Excrementos de gallina convertidos en energía y otras iniciativas para la sostenibilidad

El sector avícola genera más de 12 millones de toneladas de excrementos al año. Esto representa un problema, tanto por las emisiones de gases que implica —solo superada por las emisiones de la ganadería vacuna— como por la falta de condiciones de almacenamiento adecuadas para todos estos residuos. Avienergy es un proyecto que busca aprovechar este excremento en un sistema de bio­economía circular. El objetivo es que las granjas utilicen este material para generar su propia energía y, así, reducir su impacto ambiental. Las granjas avícolas, por supuesto, necesitan un alto consumo energético para garantizar el calor necesario para las aves y la calidad del aire.
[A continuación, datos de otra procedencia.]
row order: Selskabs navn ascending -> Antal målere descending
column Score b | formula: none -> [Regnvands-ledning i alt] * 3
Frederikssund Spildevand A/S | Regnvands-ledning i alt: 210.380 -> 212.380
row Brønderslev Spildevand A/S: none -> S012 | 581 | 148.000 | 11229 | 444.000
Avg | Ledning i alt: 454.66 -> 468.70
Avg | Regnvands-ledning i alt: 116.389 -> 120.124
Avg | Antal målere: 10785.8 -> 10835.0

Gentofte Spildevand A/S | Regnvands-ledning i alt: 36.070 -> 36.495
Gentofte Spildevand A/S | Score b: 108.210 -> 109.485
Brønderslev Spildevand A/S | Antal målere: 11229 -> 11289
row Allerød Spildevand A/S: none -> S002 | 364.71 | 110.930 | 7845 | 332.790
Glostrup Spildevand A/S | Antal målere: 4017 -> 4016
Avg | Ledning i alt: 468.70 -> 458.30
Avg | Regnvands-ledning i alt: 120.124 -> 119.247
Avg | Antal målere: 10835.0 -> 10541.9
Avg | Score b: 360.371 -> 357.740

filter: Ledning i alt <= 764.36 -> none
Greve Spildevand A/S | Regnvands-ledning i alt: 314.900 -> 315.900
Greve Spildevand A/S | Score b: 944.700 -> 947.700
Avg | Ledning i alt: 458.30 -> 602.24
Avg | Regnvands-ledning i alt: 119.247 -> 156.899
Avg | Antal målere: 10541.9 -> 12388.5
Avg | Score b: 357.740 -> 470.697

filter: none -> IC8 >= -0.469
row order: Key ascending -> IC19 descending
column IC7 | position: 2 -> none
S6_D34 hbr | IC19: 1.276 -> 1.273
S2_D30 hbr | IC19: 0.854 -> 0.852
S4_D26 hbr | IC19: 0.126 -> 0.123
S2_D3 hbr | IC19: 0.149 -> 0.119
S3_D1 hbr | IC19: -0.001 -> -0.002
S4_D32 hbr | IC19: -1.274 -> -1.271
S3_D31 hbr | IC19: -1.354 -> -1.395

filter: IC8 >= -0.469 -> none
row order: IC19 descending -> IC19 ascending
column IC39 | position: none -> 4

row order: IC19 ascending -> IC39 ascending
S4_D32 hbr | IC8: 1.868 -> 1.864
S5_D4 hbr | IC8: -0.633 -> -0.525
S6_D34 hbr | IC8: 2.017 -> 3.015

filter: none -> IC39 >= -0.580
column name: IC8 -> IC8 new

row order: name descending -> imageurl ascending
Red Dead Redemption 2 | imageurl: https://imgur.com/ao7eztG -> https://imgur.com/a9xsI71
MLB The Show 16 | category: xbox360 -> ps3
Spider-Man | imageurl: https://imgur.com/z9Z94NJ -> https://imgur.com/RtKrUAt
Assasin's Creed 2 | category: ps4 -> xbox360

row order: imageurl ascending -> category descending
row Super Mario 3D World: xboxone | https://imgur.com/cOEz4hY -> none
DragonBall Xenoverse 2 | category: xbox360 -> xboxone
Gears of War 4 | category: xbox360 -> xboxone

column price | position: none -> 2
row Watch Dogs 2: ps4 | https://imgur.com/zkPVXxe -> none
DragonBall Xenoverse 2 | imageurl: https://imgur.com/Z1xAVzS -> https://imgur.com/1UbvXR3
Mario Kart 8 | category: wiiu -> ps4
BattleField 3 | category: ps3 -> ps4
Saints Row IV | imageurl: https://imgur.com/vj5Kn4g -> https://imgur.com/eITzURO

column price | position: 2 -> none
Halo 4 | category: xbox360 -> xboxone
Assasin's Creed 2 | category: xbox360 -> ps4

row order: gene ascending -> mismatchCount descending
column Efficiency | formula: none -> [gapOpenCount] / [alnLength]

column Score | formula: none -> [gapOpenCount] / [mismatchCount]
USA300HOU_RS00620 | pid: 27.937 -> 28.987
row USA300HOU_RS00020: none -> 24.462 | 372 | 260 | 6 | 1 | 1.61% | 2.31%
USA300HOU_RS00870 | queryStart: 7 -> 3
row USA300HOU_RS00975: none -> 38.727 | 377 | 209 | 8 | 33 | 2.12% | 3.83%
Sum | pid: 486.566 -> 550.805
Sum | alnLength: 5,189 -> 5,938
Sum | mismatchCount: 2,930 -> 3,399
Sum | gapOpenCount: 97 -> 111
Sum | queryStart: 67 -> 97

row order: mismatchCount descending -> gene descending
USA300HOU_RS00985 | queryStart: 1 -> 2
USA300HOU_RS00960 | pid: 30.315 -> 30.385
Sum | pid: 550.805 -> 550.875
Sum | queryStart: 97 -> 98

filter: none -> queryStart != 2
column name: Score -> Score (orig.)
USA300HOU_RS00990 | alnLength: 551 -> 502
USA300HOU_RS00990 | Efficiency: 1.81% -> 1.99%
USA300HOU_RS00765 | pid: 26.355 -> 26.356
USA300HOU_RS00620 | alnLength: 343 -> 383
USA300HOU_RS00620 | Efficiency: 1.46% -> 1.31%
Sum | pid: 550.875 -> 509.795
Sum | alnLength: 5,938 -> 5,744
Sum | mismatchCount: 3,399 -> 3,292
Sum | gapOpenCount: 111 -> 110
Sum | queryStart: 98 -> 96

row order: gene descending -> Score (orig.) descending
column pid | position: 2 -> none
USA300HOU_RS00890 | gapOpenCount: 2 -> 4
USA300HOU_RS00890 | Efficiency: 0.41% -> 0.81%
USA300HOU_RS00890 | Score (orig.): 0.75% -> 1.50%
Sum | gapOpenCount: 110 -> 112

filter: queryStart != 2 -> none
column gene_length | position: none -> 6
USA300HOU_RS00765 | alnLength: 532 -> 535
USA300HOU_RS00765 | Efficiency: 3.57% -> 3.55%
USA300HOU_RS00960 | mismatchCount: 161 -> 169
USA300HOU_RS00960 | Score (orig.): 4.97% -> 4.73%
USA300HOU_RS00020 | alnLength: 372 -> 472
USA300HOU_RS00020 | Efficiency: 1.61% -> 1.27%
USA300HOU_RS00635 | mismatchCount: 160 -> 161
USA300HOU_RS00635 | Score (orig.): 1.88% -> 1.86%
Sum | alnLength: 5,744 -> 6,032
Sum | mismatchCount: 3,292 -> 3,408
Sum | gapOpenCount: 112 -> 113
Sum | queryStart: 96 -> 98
Avienergy es una iniciativa realizada en conjunto por la Fundación Empresa-Universidade Galega (Feuga) con Energylab, Demaux Manufacture, Granja José Antonio García Blanco, el Consejo Superior de Investigaciones Científicas, Avícola El Charcón, Alimentos del Mediterráneo y la Universidad de Vigo. Según Anxela Montero, responsable de la gestión de proyectos de Feuga, el proceso consiste en quemar el excremento para producir la energía. El problema es que este material contiene altos niveles de humedad, por lo que el primer paso es secarlo para que pueda ser aprovechado. Después, el quemado debe ejecutarse bajo un estricto control que asegure que no se emitirán partículas contaminantes. Una vez que se ha quemado el material, se trata de recuperar como mínimo un 50% de la energía térmica contenida en el quemador.

El primer quemador que se está utilizando para realizar probaturas está instalado en la granja de José Antonio García, un productor de Ourense que se asoció a esta iniciativa. Actualmente, el proyecto se encuentra en la fase de ajuste del proceso de combustión.

Para cerrar el ciclo, los investigadores quieren que se aprovechen también las cenizas que quedan después del quemado y que se puedan utilizar como fertilizante. De esta forma, el resultado esperado es que las granjas no solo se deshagan del excremento de las aves sin contaminar, sino que produzcan su propia energía, reduzcan los costes de calefacción en hasta un 50% y, finalmente, obtengan su propio fertilizante. “Esto es un proyecto de economía circular al cien por cien”, asegura Montero.

De acuerdo con la gestora, el proyecto debería culminarse en 2023. Una vez terminado, los investigadores esperan que sirva para aumentar la competitividad de los productores del sector avícola como García.